Required action - Which of the lines below contain the string "size"? Pull each one out of the data.
_ _ _ _
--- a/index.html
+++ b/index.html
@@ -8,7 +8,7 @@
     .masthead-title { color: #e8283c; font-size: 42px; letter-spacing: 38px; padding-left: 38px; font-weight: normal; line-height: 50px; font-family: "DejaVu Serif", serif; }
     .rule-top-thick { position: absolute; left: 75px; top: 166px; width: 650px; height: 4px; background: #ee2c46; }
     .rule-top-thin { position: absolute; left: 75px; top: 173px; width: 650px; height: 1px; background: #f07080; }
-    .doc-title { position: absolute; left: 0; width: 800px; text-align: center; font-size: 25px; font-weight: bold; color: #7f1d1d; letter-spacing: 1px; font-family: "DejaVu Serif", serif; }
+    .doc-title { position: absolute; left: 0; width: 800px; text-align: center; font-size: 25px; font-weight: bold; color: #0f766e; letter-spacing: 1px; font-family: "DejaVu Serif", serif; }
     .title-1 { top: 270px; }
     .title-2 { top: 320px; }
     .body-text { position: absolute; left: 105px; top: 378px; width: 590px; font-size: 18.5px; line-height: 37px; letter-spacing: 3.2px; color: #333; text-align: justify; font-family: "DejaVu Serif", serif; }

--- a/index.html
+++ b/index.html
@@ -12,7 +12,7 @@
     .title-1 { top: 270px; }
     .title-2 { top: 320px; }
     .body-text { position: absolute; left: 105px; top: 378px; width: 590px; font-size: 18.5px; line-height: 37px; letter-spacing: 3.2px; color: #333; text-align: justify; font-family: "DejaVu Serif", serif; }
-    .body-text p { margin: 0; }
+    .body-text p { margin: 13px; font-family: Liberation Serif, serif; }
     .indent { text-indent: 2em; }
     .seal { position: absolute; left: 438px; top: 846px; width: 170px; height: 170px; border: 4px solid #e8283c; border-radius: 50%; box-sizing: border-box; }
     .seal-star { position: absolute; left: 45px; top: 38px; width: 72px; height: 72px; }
_ _ _ _
Output of the task -
     .masthead-title { color: #e8283c; font-size: 42px; letter-spacing: 38px; padding-left: 38px; font-weight: normal; line-height: 50px; font-family: "DejaVu Serif", serif; }
-    .doc-title { position: absolute; left: 0; width: 800px; text-align: center; font-size: 25px; font-weight: bold; color: #7f1d1d; letter-spacing: 1px; font-family: "DejaVu Serif", serif; }
+    .doc-title { position: absolute; left: 0; width: 800px; text-align: center; font-size: 25px; font-weight: bold; color: #0f766e; letter-spacing: 1px; font-family: "DejaVu Serif", serif; }
     .body-text { position: absolute; left: 105px; top: 378px; width: 590px; font-size: 18.5px; line-height: 37px; letter-spacing: 3.2px; color: #333; text-align: justify; font-family: "DejaVu Serif", serif; }
     .body-text { position: absolute; left: 105px; top: 378px; width: 590px; font-size: 18.5px; line-height: 37px; letter-spacing: 3.2px; color: #333; text-align: justify; font-family: "DejaVu Serif", serif; }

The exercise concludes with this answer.